I feel a little guilty for encouraging use of the course online discussion group. I hope students also have face to face conversations to exercise critical thinking. Although I teach at a university I see the same issue: lack of conversational skills and focus on the phone.
I recently had a disagreement with a book publisher regarding “adaptive learning smart books” (or something like that). I suggested students should do the now unthinkable: go to the library and read the book. The publisher point of view is “meet the students where they are, in front of a screen and on Facebook.”
Sorry, I may receive bad teaching reviews, but I will not meet students there. I am of the belief that students can and should step away from the screen and read a book, form a study group, and have conversations in person with real people. Call me old fashioned.
First came word processing programs that check grammar and spelling. As a result, society’s grammar and spelling ability may have taken a hit. Then there was GPS. When hurricanes like Sandy take out cell towers on the east coast people can’t find their way around. They were not paying attention to their surroundings. They were just following a screen. Now I understand writing is slowly being removed from primary school curriculum. But writing exercises areas of the brain and improves motor skills. If one no longer writes what happens to those areas of the brain and associated motor skills? Atrophy? Finally, as pointed out in the article below, the online push is diminishing society’s ability to have face to face conversations.
How do you feel about these trends? What are you doing to help the situation? Please make your children write, even in cursive. Please have face to face conversations with them as opposed to texting them all day. Or, let grammar, spelling, writing, critical thinking, and the ability to carry on a conversation be damned and hope the US can remain competitive.
I have to agree with Prof. Moore because one of the most important skills is on the verge of extinction. Writing is a tool to communicate from one generation to the other. High tech may not replace the intrinsic achievement in one’s life about how to write.

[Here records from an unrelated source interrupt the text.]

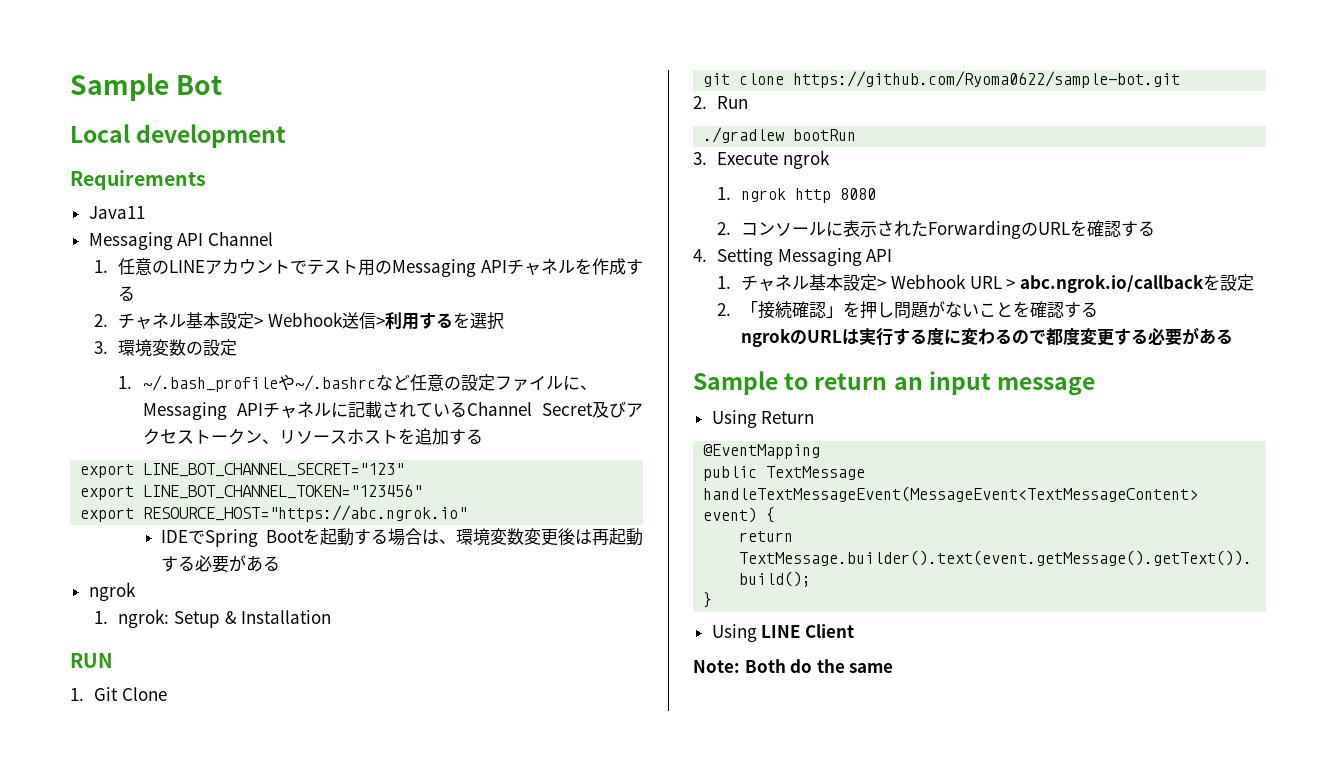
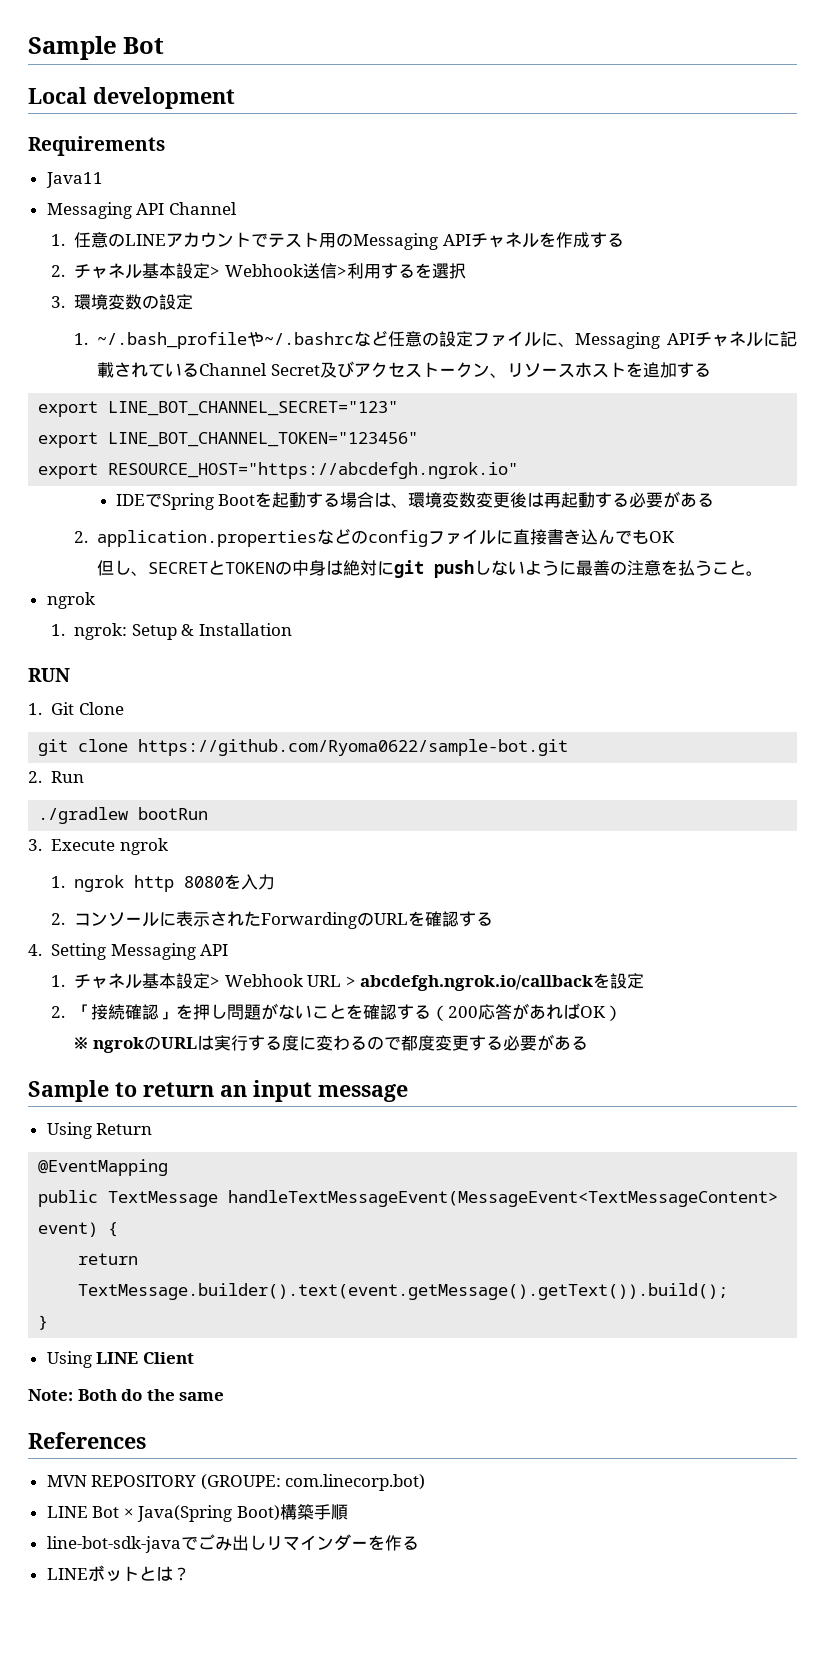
- export RESOURCE_HOST="https://abc.ngrok.io"
+ export RESOURCE_HOST="https://abcdefgh.ngrok.io"
+ 2. application.propertiesなどのconfigファイルに直接書き込んでもOK
+ 但し、SECRETとTOKENの中身は絶対にgit pushしないように最善の注意を払うこと。
- 1. ngrok http 8080
+ 1. ngrok http 8080を入力
- 1.チャネル基本設定> Webhook URL > abc.ngrok.io/callbackを設定
+ 1.チャネル基本設定> Webhook URL > abcdefgh.ngrok.io/callbackを設定
- 2.「接続確認」を押し問題がないことを確認する
- ngrokのURLは実行する度に変わるので都度変更する必要がある
+ 2.「接続確認」を押し問題がないことを確認する（200応答があればOK）
+ ※ ngrokのURLは実行する度に変わるので都度変更する必要がある
+ References
+ MVN REPOSITORY (GROUPE: com.linecorp.bot)
+ LINE Bot × Java(Spring Boot)構築手順
+ line-bot-sdk-javaでごみ出しリマインダーを作る
+ LINEボットとは？

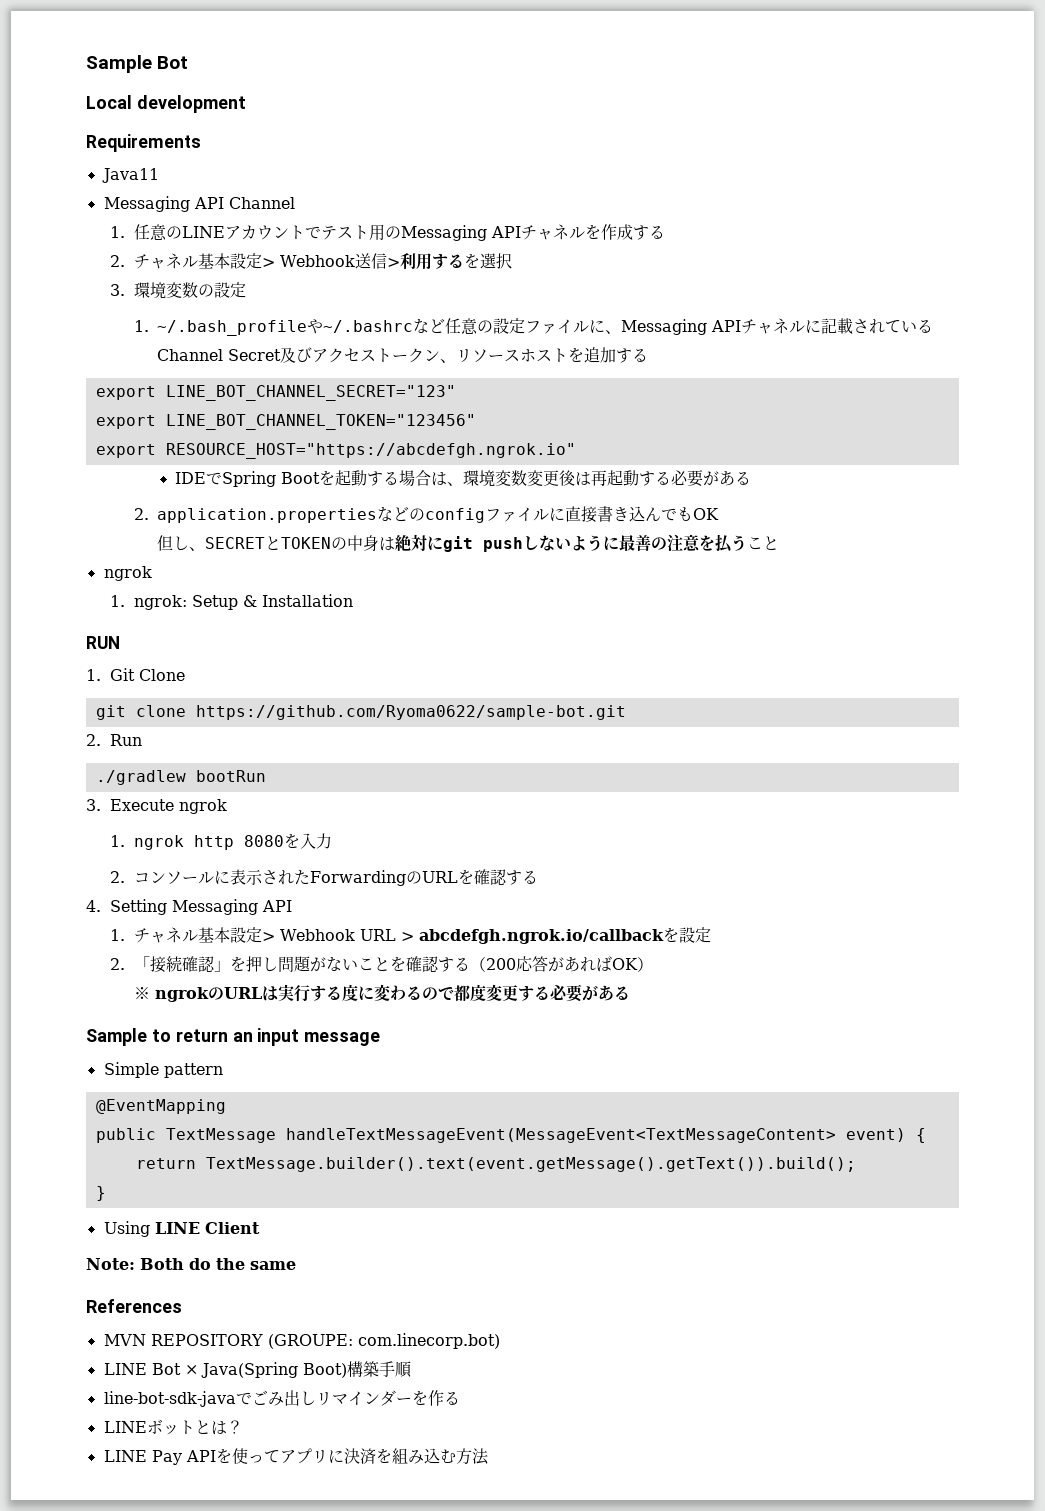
- 但し、SECRETとTOKENの中身は絶対にgit pushしないように最善の注意を払うこと。
+ 但し、SECRETとTOKENの中身は絶対にgit pushしないように最善の注意を払うこと
- Using Return
+ Simple pattern
+ LINE Pay APIを使ってアプリに決済を組み込む方法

I don’t believe that the word evolve contains the notion of progress. Evolving is just changing from one state to the next while progressing involves advancement toward a state more beneficial than the previous state. Maybe we have all fallen into the trap of assuming that the human quality of life must be improving simply because technology is “improving” and average lifespan is lengthening. Technology tends to make things easier for those who have access to the latest gadgets. And when things get easier they usually take less time and thus we can spend that saved time doing something else and so it all appears to make us more productive. But while we may get “more” done, we have traded something for that gain, the confident knowledge that comes from true understanding. Little by little we let machines do the doing for us and we slowly lose the ability to hunt, farm, navigate, sew, cook, clean, read, write, and maybe now we’re seeing the beginning of the end of the ability to converse. What’s left? How to think, how to procreate, how to eat? Are we progressing or just aimlessly evolving? One cannot deny that there has been unbelievable progress in humanity from the wheel, to medicine, to indoor plumbing, to electricity, etc but we become more and more dependent on technology with every passing day. We are not intellectually diversified. As a species we have too many eggs in one basket, too many shares of one stock. We are out of balance. We are vulnerable. But I also believe that every generation who reaches their 40’s feels this same sense of impending peril when they look at the youth. My fear lies not so much in our ability to stay competitive but in our ability to provide enough meaningful employment for the increasing number of people who inhabit this land when technology renders us less and less necessary. I believe we will rise to the challenge of reclaiming our important life skills and reversing our march into stupidity. For my part I will attempt to teach my children to be resourceful and resilient and to use technological advances as tools to be wielded rather than crutches to be leaned upon.